__Exercise__. Give every line of the records exactly, please, from the first up to and including the one containing "locally using act".
[Records for the task]
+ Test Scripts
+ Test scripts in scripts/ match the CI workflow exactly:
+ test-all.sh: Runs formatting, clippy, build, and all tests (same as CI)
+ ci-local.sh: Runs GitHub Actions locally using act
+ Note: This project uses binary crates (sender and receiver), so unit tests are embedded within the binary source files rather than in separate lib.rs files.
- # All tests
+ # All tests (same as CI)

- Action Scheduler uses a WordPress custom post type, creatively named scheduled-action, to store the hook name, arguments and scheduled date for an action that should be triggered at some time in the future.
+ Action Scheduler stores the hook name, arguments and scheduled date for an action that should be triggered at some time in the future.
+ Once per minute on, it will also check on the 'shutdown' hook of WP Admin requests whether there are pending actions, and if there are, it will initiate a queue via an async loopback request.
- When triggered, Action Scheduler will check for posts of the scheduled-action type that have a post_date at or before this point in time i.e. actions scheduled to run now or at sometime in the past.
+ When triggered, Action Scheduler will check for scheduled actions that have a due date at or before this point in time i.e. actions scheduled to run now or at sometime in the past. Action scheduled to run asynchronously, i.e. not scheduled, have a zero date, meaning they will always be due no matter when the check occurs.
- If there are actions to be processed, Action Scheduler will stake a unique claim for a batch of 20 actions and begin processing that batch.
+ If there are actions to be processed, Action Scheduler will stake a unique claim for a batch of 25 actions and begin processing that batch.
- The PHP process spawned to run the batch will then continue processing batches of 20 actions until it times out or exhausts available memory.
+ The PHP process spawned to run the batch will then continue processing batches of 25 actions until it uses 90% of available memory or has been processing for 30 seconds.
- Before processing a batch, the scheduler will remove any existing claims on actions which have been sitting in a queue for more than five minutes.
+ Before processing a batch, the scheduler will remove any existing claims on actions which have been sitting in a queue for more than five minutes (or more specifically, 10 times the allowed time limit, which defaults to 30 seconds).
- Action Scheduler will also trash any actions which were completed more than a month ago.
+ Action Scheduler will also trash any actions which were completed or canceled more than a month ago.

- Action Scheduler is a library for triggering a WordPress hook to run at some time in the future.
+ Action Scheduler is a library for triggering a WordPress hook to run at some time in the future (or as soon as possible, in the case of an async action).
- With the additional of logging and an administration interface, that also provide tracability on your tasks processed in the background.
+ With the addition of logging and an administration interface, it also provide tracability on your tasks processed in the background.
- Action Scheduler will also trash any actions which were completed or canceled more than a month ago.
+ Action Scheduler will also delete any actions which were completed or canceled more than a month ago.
[/Records for the task]
__Result of the exercise__.
+ Test Scripts
+ Test scripts in scripts/ match the CI workflow exactly:
+ test-all.sh: Runs formatting, clippy, build, and all tests (same as CI)
+ ci-local.sh: Runs GitHub Actions locally using act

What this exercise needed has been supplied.